Netherlands not to accept US restrictions on export to China
The Netherlands says it will not accept the wholesale SU restrictions imposed on China in light of the chip row between the two countries.
The Netherlands will not summarily accept the restrictions imposed by the United States on the exportation of semiconductor-manufacturing equipment and technology to China, Dutch Trade Minister Liesje Schreinemacher said on Monday, revealing that Amsterdam was currently in contact with its European and Asian allies regarding the issue.
In an effort to persuade the Netherlands to impose export restrictions that would further restrict China's access to advanced semiconductors, President Joe Biden will visit Dutch Prime Minister Mark Rutte for talks.
Since the United States Commerce Department unveiled additional export restrictions targeted at China in October, the Biden administration has been attempting to align the Netherlands with its goals. The limitations are meant to restrict China's access to powerful computing chips, the creation and upkeep of supercomputers, and the production of advanced semiconductors.
ASML Holding, the largest Dutch firm in the chips industry and a key supplier to semiconductor equipment makers around the globe, has been in the eye of the storm when it comes to the US-China chips debacle. ASML specializes in producing not the semiconductors, but the extreme ultraviolet (EUV) lithography machines that manufacture the chips.
US giants within the chip industry, such as Lam Research and KLA Corporation, both of which make chip-manufacturing equipment, have suspended sales and services to Chinese chipmakers. Meanwhile, the pressure caused ASML Holding to implore its staff in the United States to stop exporting equipment to China.
Amsterdam had denied ASML permission to export advanced machines to China since 2019 in light of pressure from the Trump administration, though it ended up selling €2 billion worth of older machinery to China in 2021.
ASML underlined that the US regulations could only impact about 5% of its group sales.
The US had "justified worries" about over-reliance on Asia, where 80% of advanced chips are made, and the threat that they could wind up in a military application or being used against the Netherlands, Schreinemacher said.
"We've been talking with the Americans for a long time, but they came up with new rules in October, so that changes the playing field," she explained. "So you can't say that they've been pressuring us for two years and now we have to sign on the dotted line. And we won't."
Moreover, the minister revealed that the Netherlands was holding talks with Japan, South Korea, Taiwan, Germany, and France regarding the issue at hand.
Moreover, Germany is eyeing the Netherlands, as it is economically interested in ASML, as well as ensuring "that if we put a certain technology on a list of products that can't be easily exported, that other countries do too."
This comes amid heightened rivalry between Washington and Beijing in the Indo-Pacific region and across the semiconductor sector. In an effort to match Chinese gains in the field, US President Joe Biden signed legislation in August providing $52 billion in subsidies for domestic semiconductor manufacture.
Additionally, US President Joe Biden signed in September an executive order to carry out more thorough inspections of foreign investment in technology, particularly in semiconductors and supply chains.
The priorities in question include preserving America's leading role in the tech industry, protecting the sensitive data of US citizens, and bolstering the resilience of the domestic supply chain, the White House underlined.

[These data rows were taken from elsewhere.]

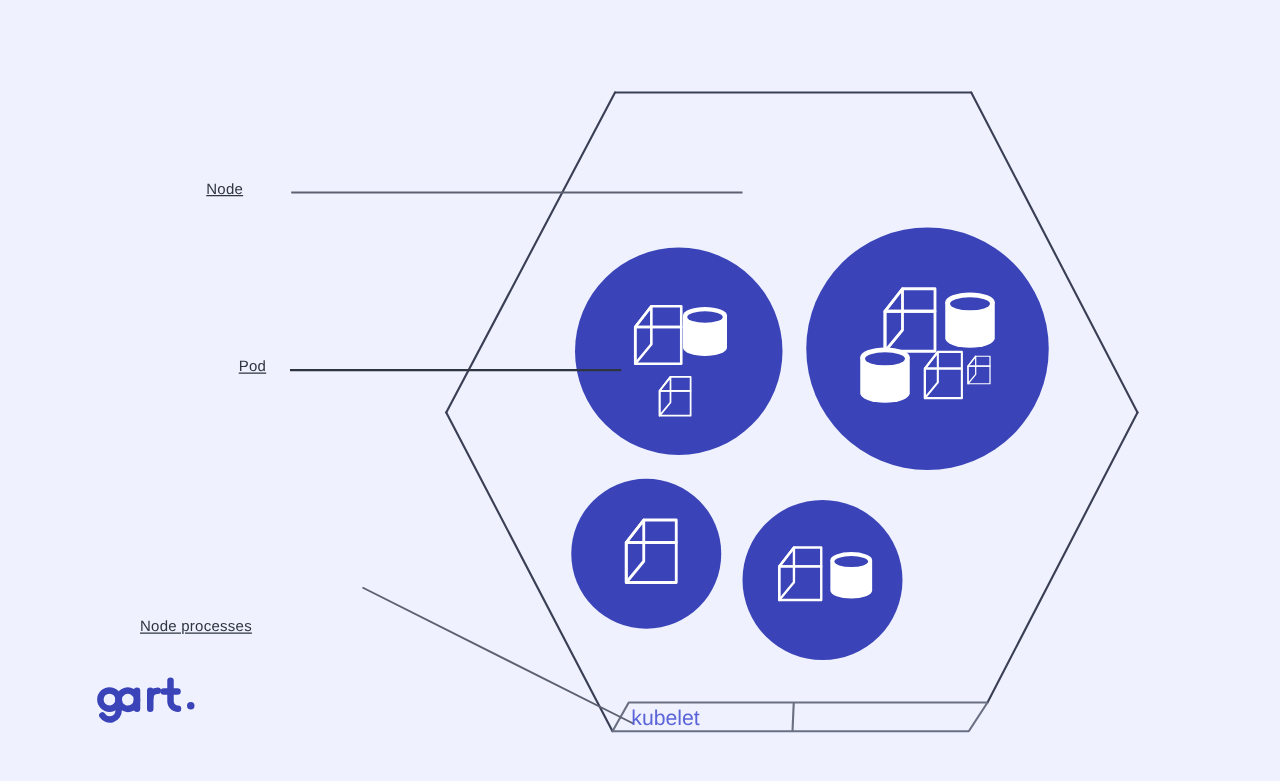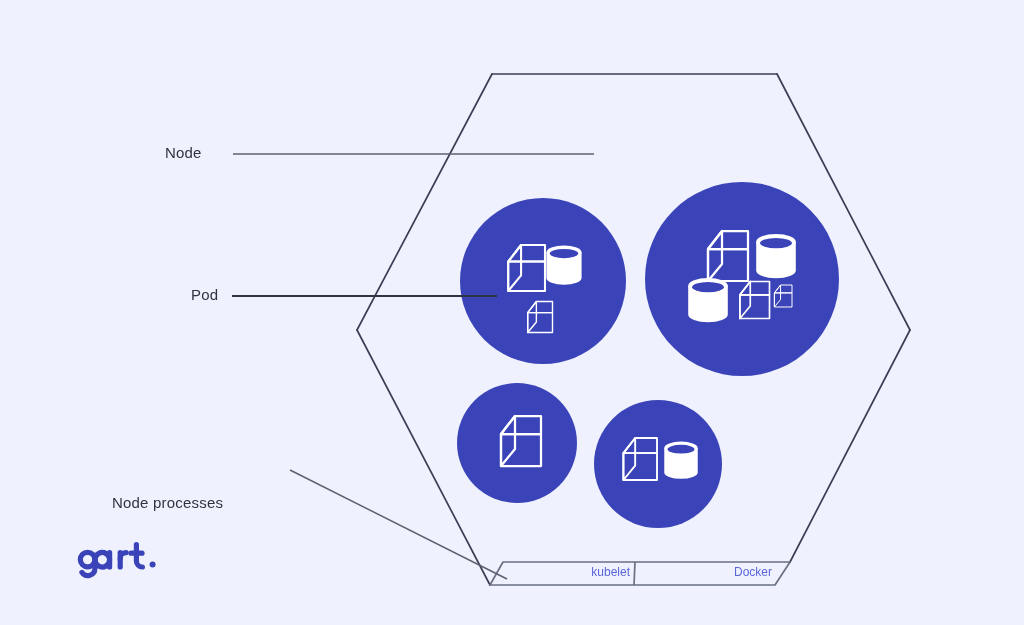--- a/index.html
+++ b/index.html
@@ -23,33 +23,34 @@
     position: absolute;
     top: 0;
     left: 0;
     width: 1024px;
     height: 625px;
     display: block;
   }
   .lbl {
     position: absolute;
     color: #2f3441;
-    font-size: 15px;
+    font-size: 12px;
     letter-spacing: 0.2px;
     white-space: nowrap;
+    text-decoration: underline;
   }
   #label-node      { left: 165px; top: 144px; }
   #label-pod       { left: 191px; top: 286px; }
   #label-nodeproc  { left: 112px; top: 462px; margin-top: 32px; }
   .bar-label {
     position: absolute;
     color: #5b64d9;
-    font-size: 12px;
+    font-size: 17px;
     white-space: nowrap;
-    text-align: right;
+    text-align: left;
   }
   #label-kubelet { left: 505px; top: 565px; width: 125px; }
   #label-docker  { left: 642px; top: 565px; width: 130px; }
   #logo-wrap {
     position: absolute;
     left: 70px;
     top: 538px;
     width: 100px;
     height: 42px;
   }
@@ -156,21 +157,20 @@
   </svg>
 
   <div class="lbl" id="label-node">Node</div>
 
   <div class="lbl" id="label-pod">Pod</div>
 
   <div class="lbl" id="label-nodeproc">Node processes</div>
 
   <div class="bar-label" id="label-kubelet">kubelet</div>
 
-  <div class="bar-label" id="label-docker">Docker</div>
 
   <div id="logo-wrap">
     <svg id="logo-svg" width="100" height="42" viewBox="0 0 100 42">
       <g fill="none" stroke="#3a44b8" stroke-width="5.2" stroke-linecap="round" stroke-linejoin="round">
 
         <path d="M 17.6 14.3
                  a 7.3 7.3 0 1 0 0 14.6
                  a 7.3 7.3 0 1 0 0 -14.6"></path>
         <path d="M 24.9 21.6 L 24.9 30.4
                  a 7.1 7.1 0 0 1 -13.0 4.0"></path>

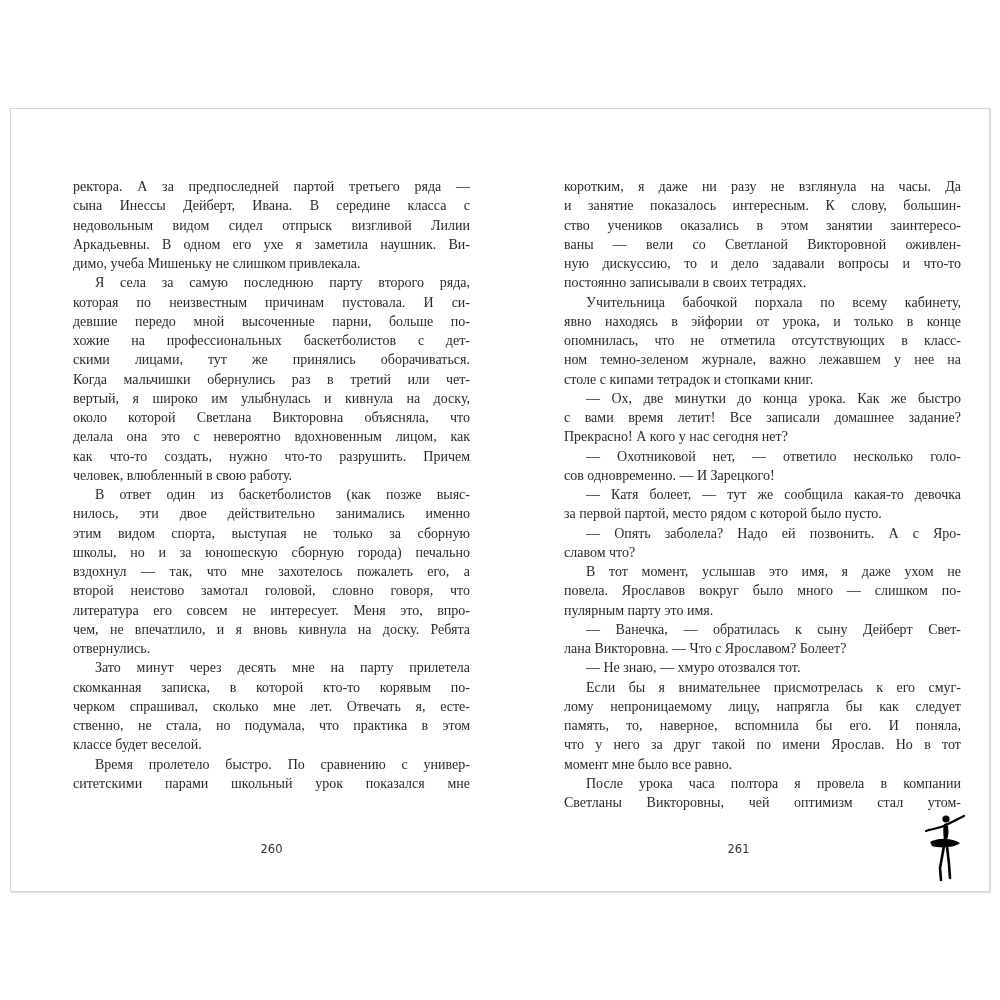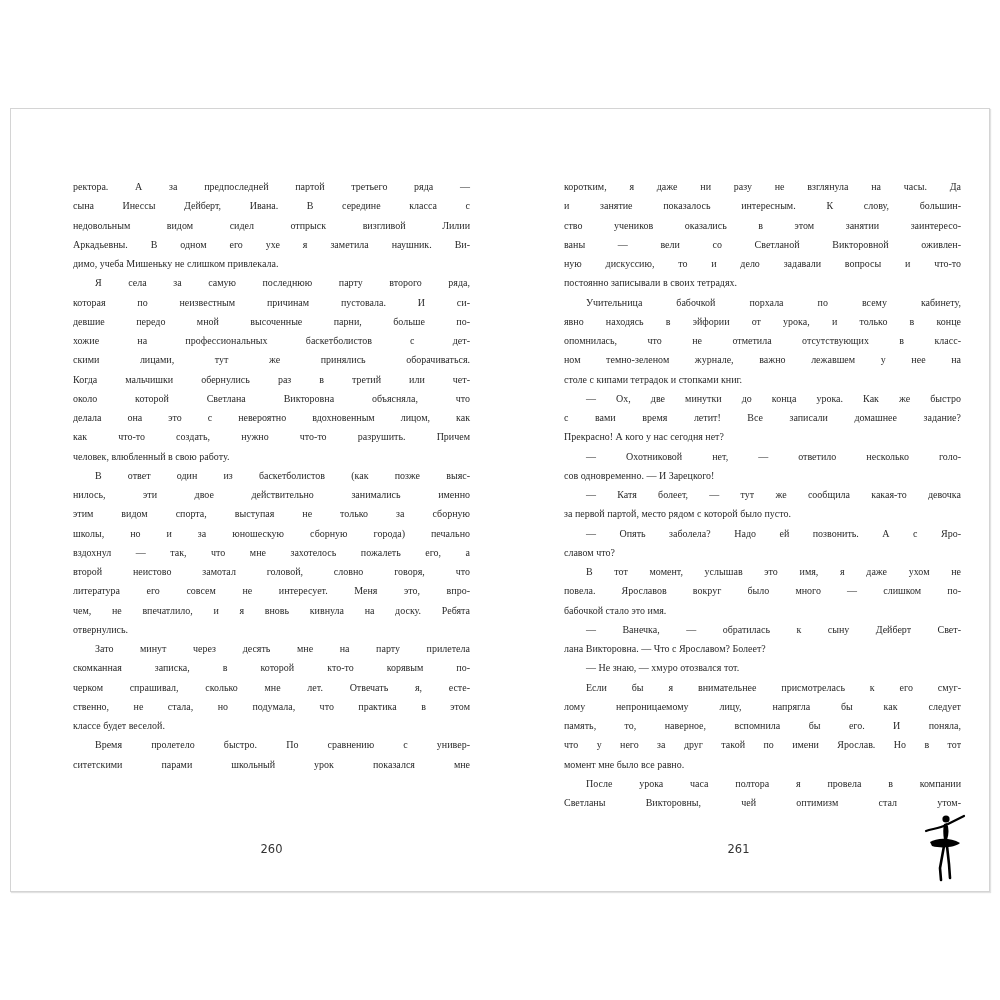--- a/index.html
+++ b/index.html
@@ -6,21 +6,21 @@
   body { width: 1000px; height: 1000px; position: relative; overflow: hidden; }
   .spread {
     position: absolute; left: 10px; top: 108px; width: 978px; height: 782px;
     border: 1px solid #d4d4d4; box-shadow: 1px 1px 1px #e2e2e2; background: #fff;
   }
   .page { position: absolute; top: 68px; width: 397px; }
   .page.left { left: 62px; }
   .page.right { left: 529px; margin-left: 24px; }
   .text {
     font-family: "Liberation Serif", "DejaVu Serif", serif;
-    font-size: 10px; line-height: 19.25px; color: #2a2a2a;
+    font-size: 14px; line-height: 19.25px; color: #2a2a2a;
     text-align: justify; hyphens: manual;
   }
   .line { display: block; white-space: nowrap; text-align: justify; text-align-last: justify; height: 19.25px; overflow: visible; }
   .line.last { text-align-last: left; }
   .line.indent { padding-left: 22px; }
   .folio {
     position: absolute; top: 744px; width: 397px; text-align: center;
     font-family: "DejaVu Sans", sans-serif; font-size: 11.5px; color: #333;
   }
   .folio.left { left: 62px; top: 733px; }
@@ -36,20 +36,21 @@
       <span class="line">сына Инессы Дейберт, Ивана. В середине класса с</span>
       <span class="line">недовольным видом сидел отпрыск визгливой Лилии</span>
       <span class="line">Аркадьевны. В одном его ухе я заметила наушник. Ви-</span>
       <span class="line last">димо, учеба Мишеньку не слишком привлекала.</span>
       <span class="line indent">Я села за самую последнюю парту второго ряда,</span>
       <span class="line">которая по неизвестным причинам пустовала. И си-</span>
       <span class="line">девшие передо мной высоченные парни, больше по-</span>
       <span class="line">хожие на профессиональных баскетболистов с дет-</span>
       <span class="line">скими лицами, тут же принялись оборачиваться.</span>
       <span class="line">Когда мальчишки обернулись раз в третий или чет-</span>
+      <span class="line">вертый, я широко им улыбнулась и кивнула на доску,</span>
       <span class="line">около которой Светлана Викторовна объясняла, что</span>
       <span class="line">делала она это с невероятно вдохновенным лицом, как</span>
       <span class="line">как что-то создать, нужно что-то разрушить. Причем</span>
       <span class="line last">человек, влюбленный в свою работу.</span>
       <span class="line indent">В ответ один из баскетболистов (как позже выяс-</span>
       <span class="line">нилось, эти двое действительно занимались именно</span>
       <span class="line">этим видом спорта, выступая не только за сборную</span>
       <span class="line">школы, но и за юношескую сборную города) печально</span>
       <span class="line">вздохнул — так, что мне захотелось пожалеть его, а</span>
       <span class="line">второй неистово замотал головой, словно говоря, что</span>
@@ -80,21 +81,21 @@
       <span class="line">с вами время летит! Все записали домашнее задание?</span>
       <span class="line last">Прекрасно! А кого у нас сегодня нет?</span>
       <span class="line indent">— Охотниковой нет, — ответило несколько голо-</span>
       <span class="line last">сов одновременно. — И Зарецкого!</span>
       <span class="line indent">— Катя болеет, — тут же сообщила какая-то девочка</span>
       <span class="line last">за первой партой, место рядом с которой было пусто.</span>
       <span class="line indent">— Опять заболела? Надо ей позвонить. А с Яро-</span>
       <span class="line last">славом что?</span>
       <span class="line indent">В тот момент, услышав это имя, я даже ухом не</span>
       <span class="line">повела. Ярославов вокруг было много — слишком по-</span>
-      <span class="line last">бабочкой стало это имя.</span>
+      <span class="line last">пулярным парту это имя.</span>
       <span class="line indent">— Ванечка, — обратилась к сыну Дейберт Свет-</span>
       <span class="line last">лана Викторовна. — Что с Ярославом? Болеет?</span>
       <span class="line indent last">— Не знаю, — хмуро отозвался тот.</span>
       <span class="line indent">Если бы я внимательнее присмотрелась к его смуг-</span>
       <span class="line">лому непроницаемому лицу, напрягла бы как следует</span>
       <span class="line">память, то, наверное, вспомнила бы его. И поняла,</span>
       <span class="line">что у него за друг такой по имени Ярослав. Но в тот</span>
       <span class="line last">момент мне было все равно.</span>
       <span class="line indent">После урока часа полтора я провела в компании</span>
       <span class="line">Светланы Викторовны, чей оптимизм стал утом-</span>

The executive order did not specify Beijing, but it did come around a month after Biden signed legislation bolstering US semiconductor manufacturing to try subverting China.
The US crackdown on the sale of technology to China has already begun to have an impact, with the US chip designer Nvidia disclosing late last year that it had been told by US officials to stop exporting two top computing chips for artificial intelligence work to China.
Global shortages of computer chips, prompted by the coronavirus pandemic and the conflict in Ukraine, have caused production delays on a global scale for technology companies and other manufacturers.
However, as the chip industry has gained increased geopolitical prominence, Intel's move is speculated to be a further step by the United States to try and de-industrialize the European Union.